INTRODUCTION: Tuberous sclerosis complex (TSC) is an autosomal dominant neurocutaneous disease with central nervous system (CNS) involvement. Multiple sclerosis (MS) is a chronic inflammatory demyelinating disease of the CNS characterized by symptomatic episodes that occur months or years apart and affect different anatomic locations. In the absence of symptomatic episodes, radiologically isolated syndrome (RIS) could be diagnosed. Here, we report the case of a 10-year-old boy followed-up for TSC and diagnosed with RIS after a routine neuroimaging assessment.

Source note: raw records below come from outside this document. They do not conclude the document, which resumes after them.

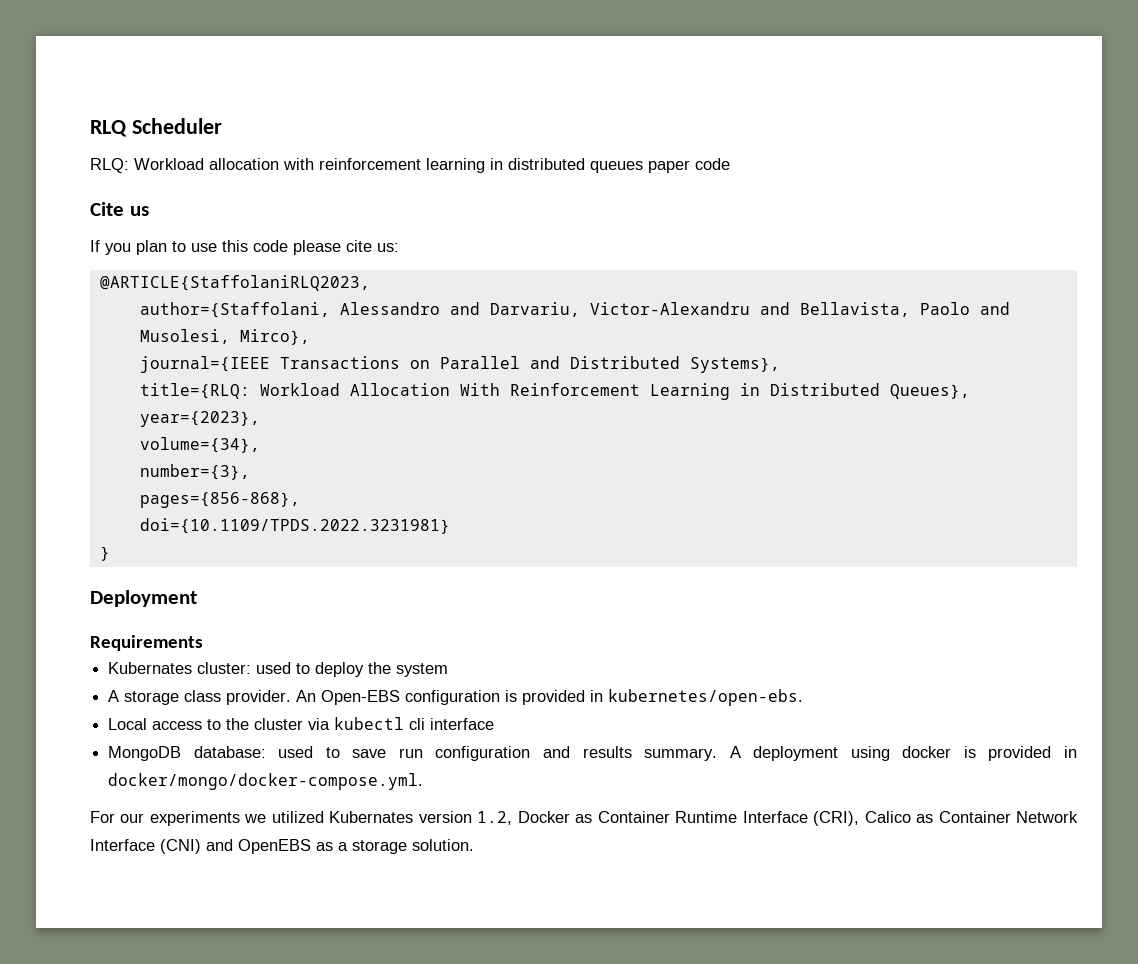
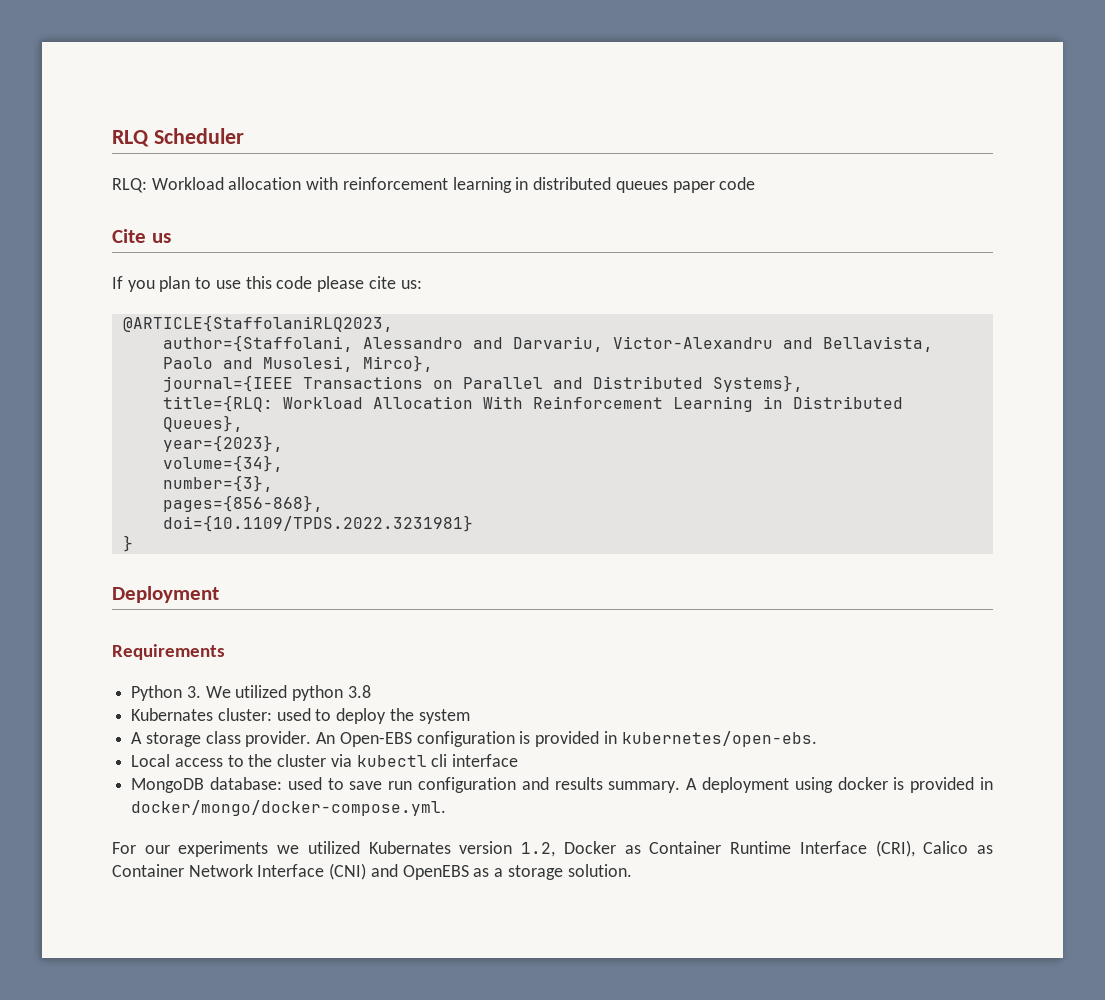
+ Python 3. We utilized python 3.8

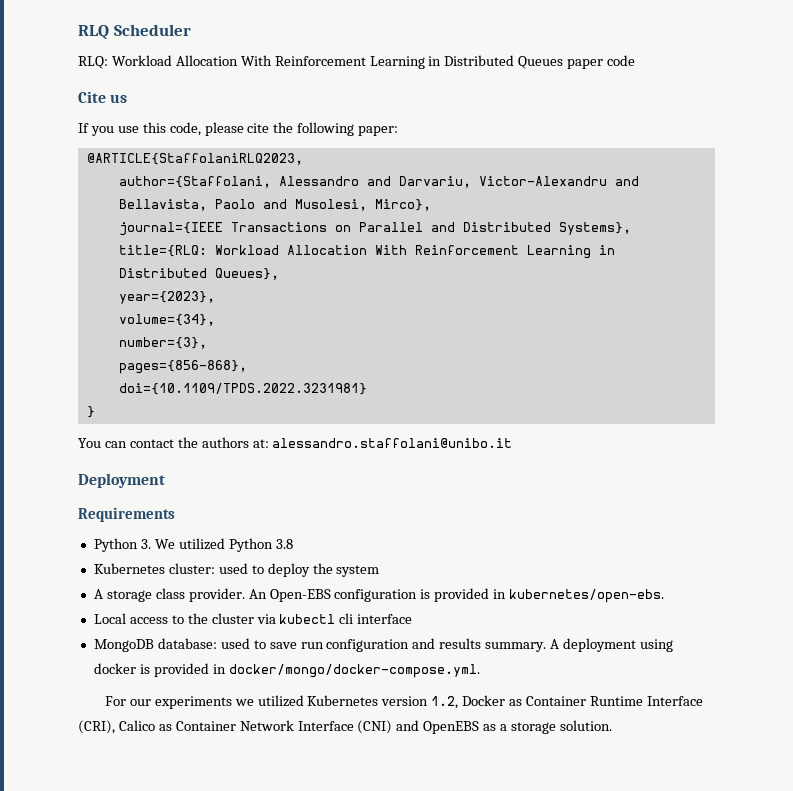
- RLQ: Workload allocation with reinforcement learning in distributed queues paper code
+ RLQ: Workload Allocation With Reinforcement Learning in Distributed Queues paper code
- If you plan to use this code please cite us:
+ If you use this code, please cite the following paper:
+ You can contact the authors at: alessandro.staffolani@unibo.it
- Python 3. We utilized python 3.8
+ Python 3. We utilized Python 3.8
- Kubernates cluster: used to deploy the system
+ Kubernetes cluster: used to deploy the system
- For our experiments we utilized Kubernates version 1.2, Docker as Container Runtime Interface (CRI), Calico as Container Network Interface (CNI) and OpenEBS as a storage solution.
+ For our experiments we utilized Kubernetes version 1.2, Docker as Container Runtime Interface (CRI), Calico as Container Network Interface (CNI) and OpenEBS as a storage solution.

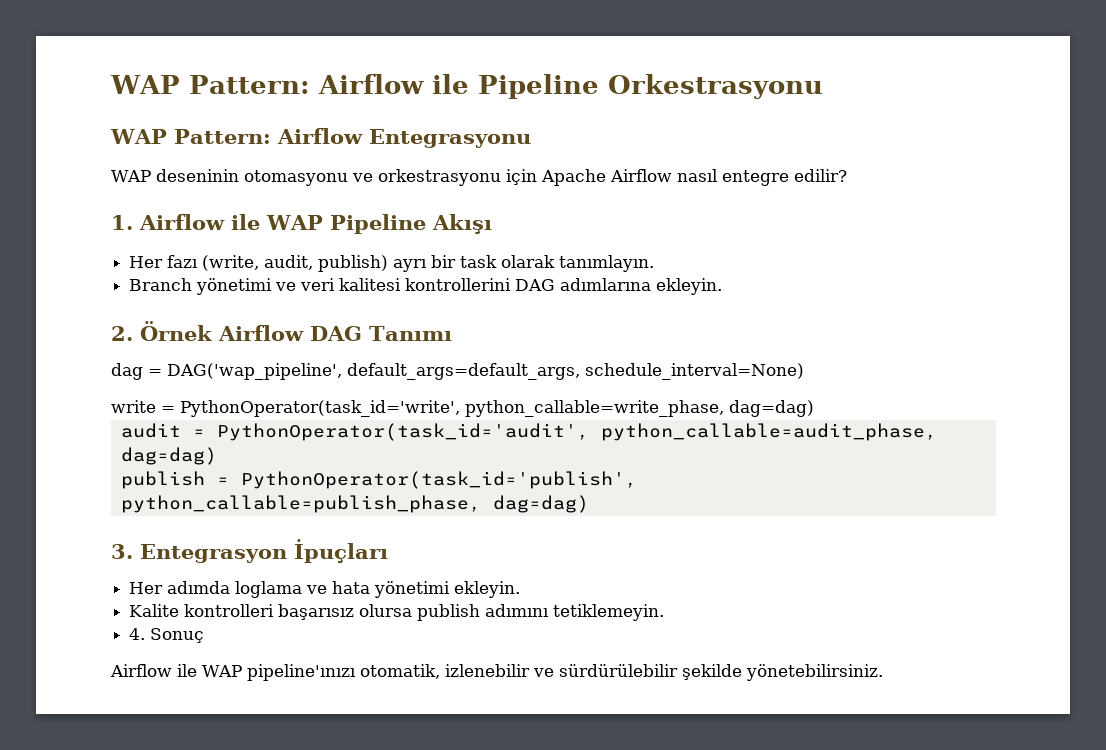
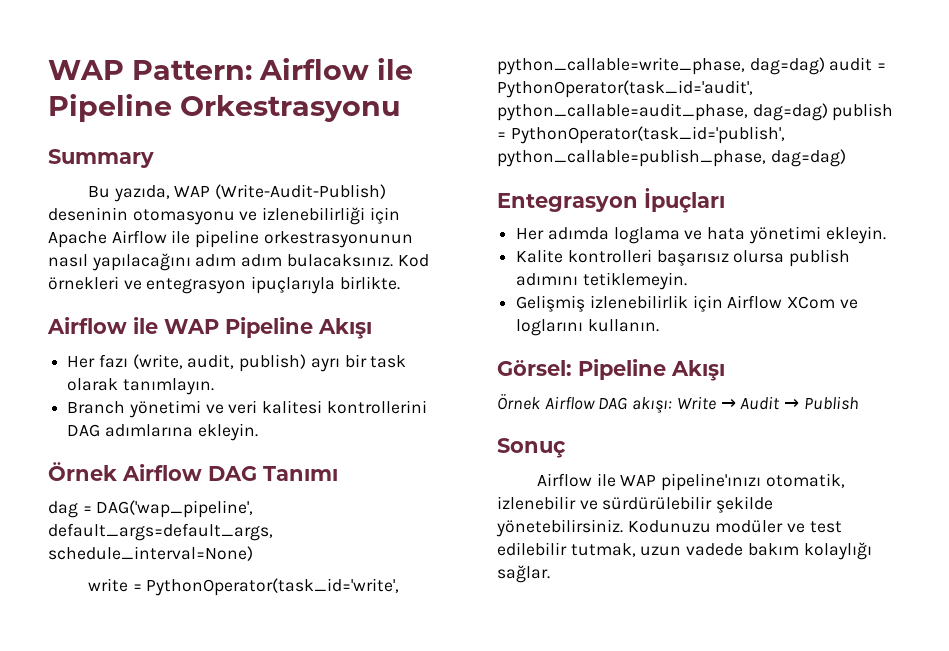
- WAP Pattern: Airflow Entegrasyonu
- WAP deseninin otomasyonu ve orkestrasyonu için Apache Airflow nasıl entegre edilir?
- 1. Airflow ile WAP Pipeline Akışı
+ Summary
+ Bu yazıda, WAP (Write-Audit-Publish) deseninin otomasyonu ve izlenebilirliği için Apache Airflow ile pipeline orkestrasyonunun nasıl yapılacağını adım adım bulacaksınız. Kod örnekleri ve entegrasyon ipuçlarıyla birlikte.
+ Airflow ile WAP Pipeline Akışı
- 2. Örnek Airflow DAG Tanımı
+ Örnek Airflow DAG Tanımı
- write = PythonOperator(task_id='write', python_callable=write_phase, dag=dag)
- audit = PythonOperator(task_id='audit', python_callable=audit_phase, dag=dag)
- publish = PythonOperator(task_id='publish', python_callable=publish_phase, dag=dag)
+ write = PythonOperator(task_id='write', python_callable=write_phase, dag=dag) audit = PythonOperator(task_id='audit', python_callable=audit_phase, dag=dag) publish = PythonOperator(task_id='publish', python_callable=publish_phase, dag=dag)
- 3. Entegrasyon İpuçları
+ Entegrasyon İpuçları
- 4. Sonuç
+ Gelişmiş izlenebilirlik için Airflow XCom ve loglarını kullanın.
+ Görsel: Pipeline Akışı
+ Örnek Airflow DAG akışı: Write → Audit → Publish
+ Sonuç
+ Kodunuzu modüler ve test edilebilir tutmak, uzun vadede bakım kolaylığı sağlar.

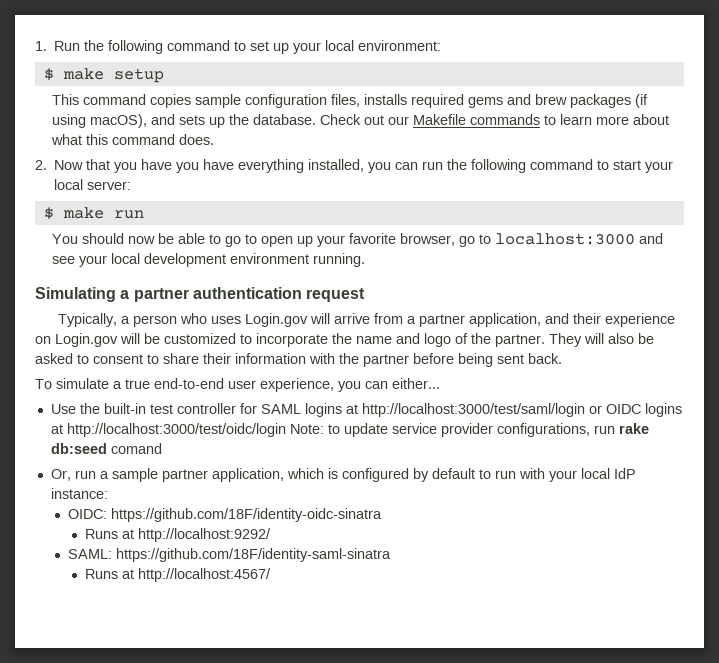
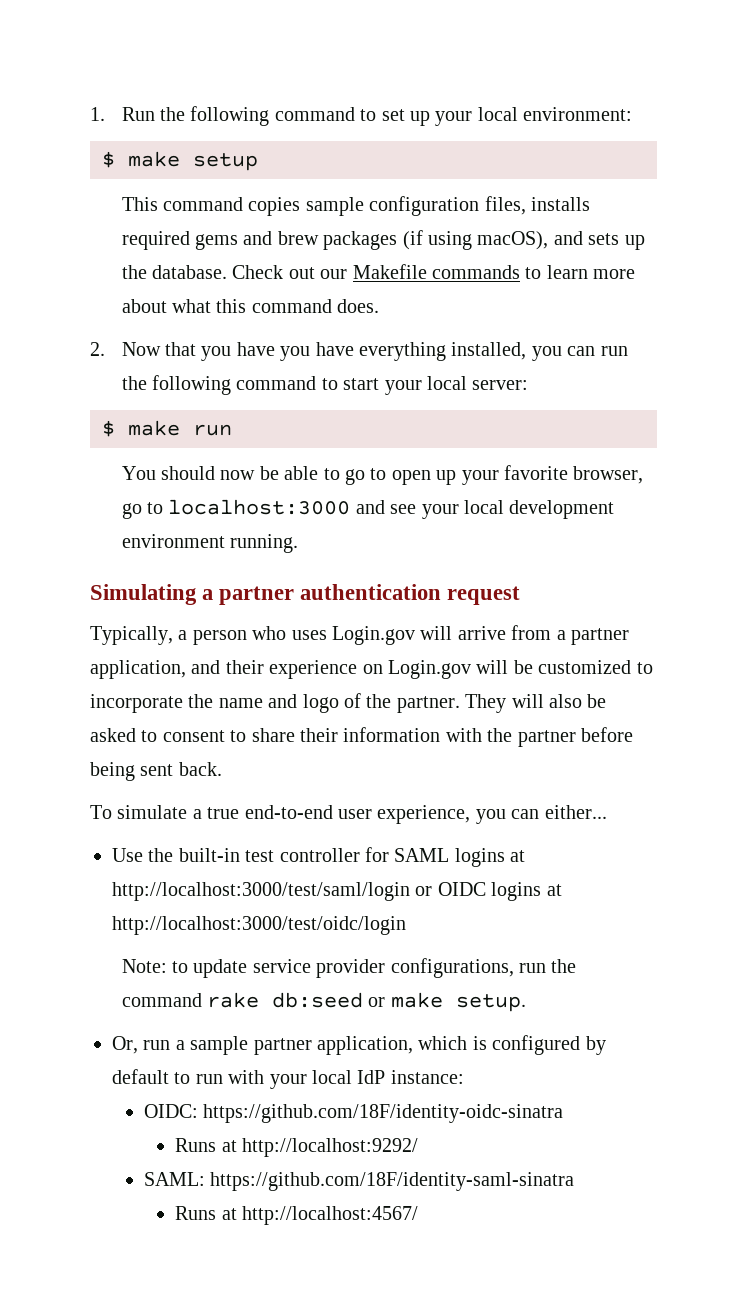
- Use the built-in test controller for SAML logins at http://localhost:3000/test/saml/login or OIDC logins at http://localhost:3000/test/oidc/login Note: to update service provider configurations, run rake db:seed comand
+ Use the built-in test controller for SAML logins at http://localhost:3000/test/saml/login or OIDC logins at http://localhost:3000/test/oidc/login
+ Note: to update service provider configurations, run the command rake db:seed or make setup.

CASE DESCRIPTION: The patient was diagnosed with TSC after seizure onset at the age of 4 years. The follow-up magnetic resonance imaging (MRI) showed multiple asymptomatic demyelinating lesions. Brain and spinal cord MRI was performed after 2 months and showed additional lesions in the right frontal white matter and left cerebral peduncle, the latter with contrast enhancement. Therefore, he received a diagnosis of RIS. Visual evoked potentials were normal. Cerebrospinal fluid examination showed oligoclonal bands. The search for AQP4-IgG and MOG-IgG antibodies was negative. He was treated with interferon beta-1a. Six months later, follow-up MRI revealed no new demyelinating lesions and resolution of contrast enhancement.
CONCLUSION: To the best of our knowledge, this is the third reported patient presenting a co-occurrence of TSC and demyelinating disease. Although we cannot state if the described comorbidity is casual or not, some clinical and preclinical data suggest that the mTOR complex might be the link between TSC and demyelinating disease.